Sean Hurson

Personal information
- Years active: 2008–present
- Employer: GAA

Sport
- Sport: Gaelic football
- Position: Referee
- Club: Galbally Pearses

= Sean Hurson =

Gaelic football referee

Sean Hurson is a Gaelic football referee. He is a member of the Galbally Pearses club in County Tyrone. He was appointed to referee the 2022 All-Ireland Senior Football Championship Final, becoming the first Tyrone man to do so since Paddy Devlin oversaw the 1974 final.

Hurson was later appointed to referee the 2024 All-Ireland Senior Football Championship final.

==Career==
Hurson began refereeing in 2008.

The coin that is used by Hurson, in the coin toss between the two captains at the beginning of each of Hurson's games, is a one pound coin engraved with Hurson's initials. It was presented to him by a former umpire of his, Dermot McCaffrey, the week before McCaffrey died in February 2019. McCaffrey advised Hurson that he would be there in spirit for the coin toss if he used it. That coin is kept by Hurson's umpires and used before every game in McCaffrey's memory.

===Club===
Hurson refereed the 2010, 2012 and 2013 Tyrone JFC final, as well as the 2013 Tyrone IFC final. He also refereed the 2014, 2016 and 2018 Tyrone Senior Football Championship finals.

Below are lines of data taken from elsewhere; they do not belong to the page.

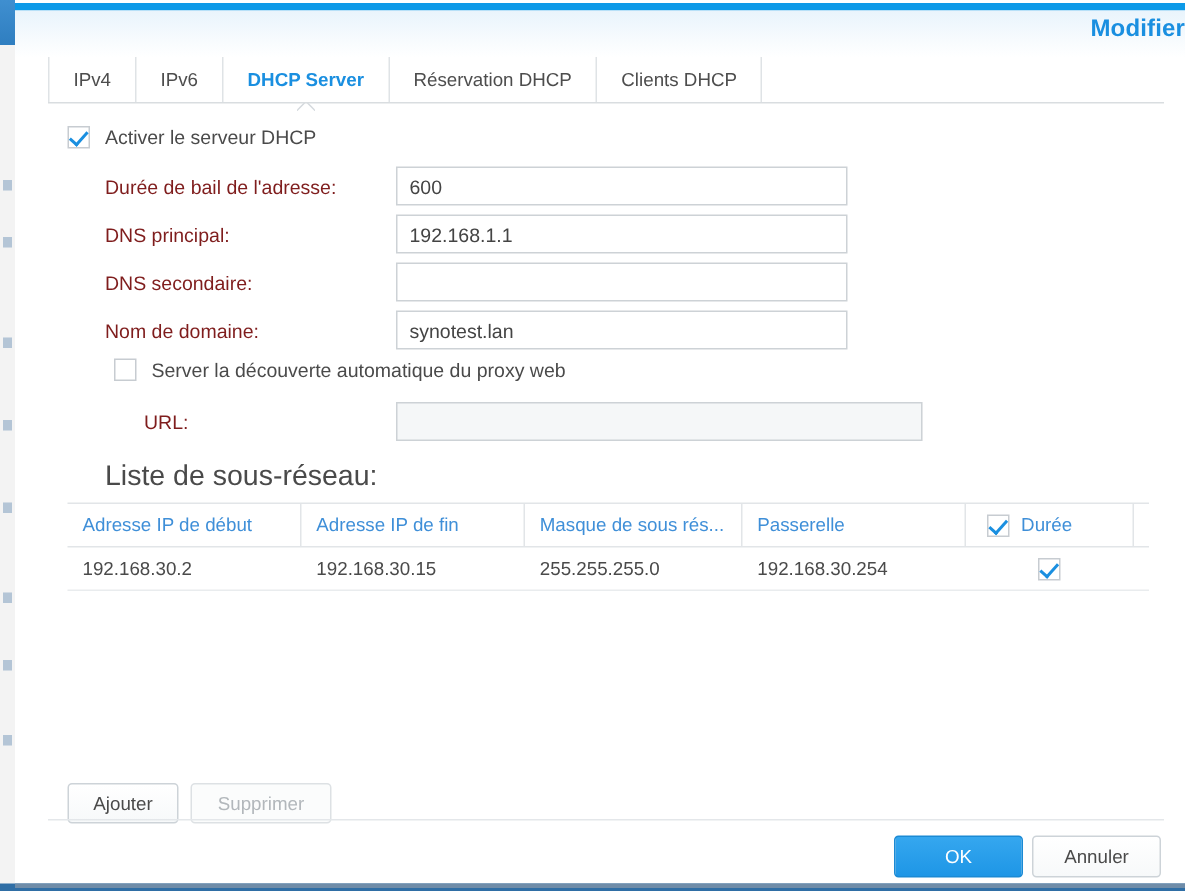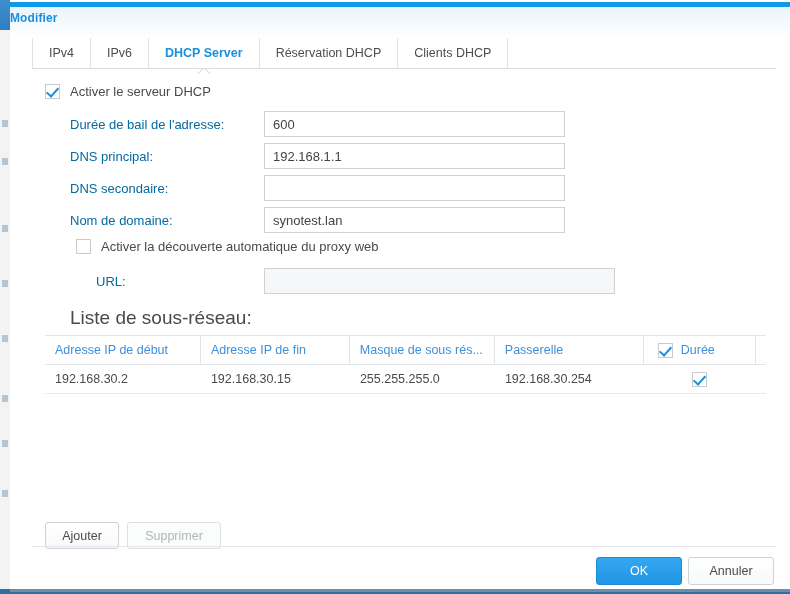"Modifier" .dialog-title { font-size: 12px -> 16px; text-align: left -> right }
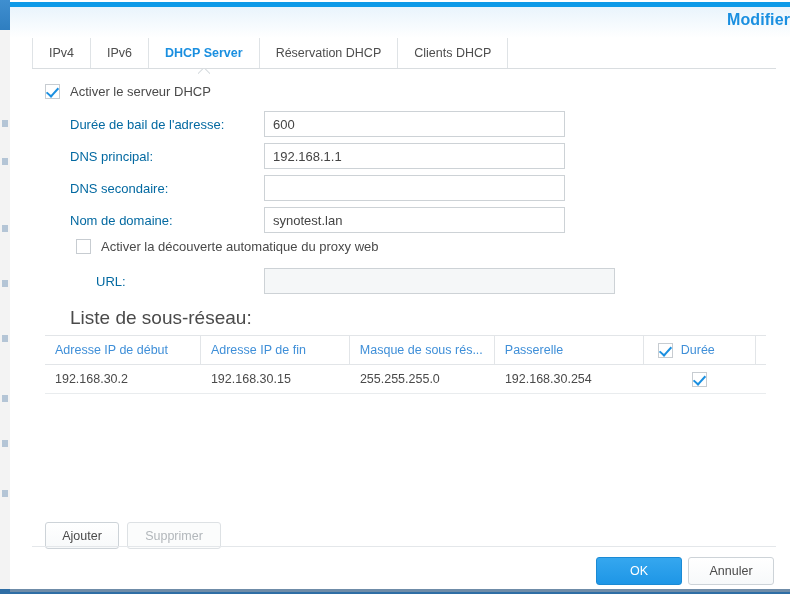"Durée de bail de l'adresse:" .field-label { color: #0369a1 -> #7f1d1d }
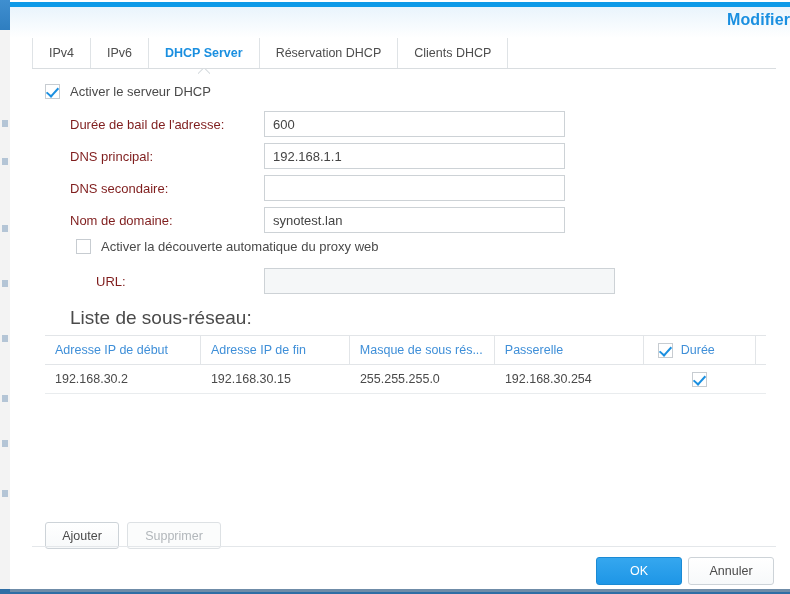"Activer la découverte automatique du" span.lbl { text: Activer -> Server }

At provincial club level, Hurson oversaw the 2016 and 2019 Ulster Club finals. At national level, he took charge of the 2015 All-Ireland Intermediate Club Football Championship final. He then oversaw the 2021–22 All-Ireland Senior Club Football Championship final between Kilcoo and Kilmacud Crokes.

===Inter-county===
Hurson refereed the 2014 National Football League Division 3 final and 2018 National Football League Division 2 final. He refereed the 2018 All-Ireland Minor Football Championship final, the 2021 All-Ireland Under-20 Football Championship final, the 2019 Leinster Senior Football Championship final, and the 2020 Connacht Senior Football Championship final.

He refereed his first championship game in 2016.

In the 2022 inter-county championship, Hurson oversaw the 2022 Connacht Senior Football Championship quarter-final between New York and Sligo, the 2022 Leinster Senior Football Championship semi-final between Kildare and Westmeath, the 2022 Ulster Senior Football Championship final between Donegal and Derry and the 2022 All-Ireland Senior Football Championship quarter-final between Dublin and Cork. He finished the season with the 2022 All-Ireland Senior Football Championship Final between Galway and Kerry, a first senior final for Hurson. Hurson is a clubmate of Kerry coach Paddy Tally. Ahead of the 2022 All-Ireland SFC final, Galway manager Pádraic Joyce was asked to comment on this. Kerry manager Jack O'Connor was also asked about it. Hurson sent off Paul Conroy in Galway's 2022 National Football League game against Derry.

By the end of 2022, Hurson had refereed every major national final except the Munster Senior Football Championship and the MacRory Cup, the latter of which he was appointed to referee in 2020 but the competition ended prematurely due to the COVID-19 pandemic.

Hurson was later appointed to referee the 2024 All-Ireland Senior Football Championship final. It was the 36th championship game (34th SFC) he had refereed.

==Personal life==
Hurson is married and, as of 2022, was the father of two daughters and a son.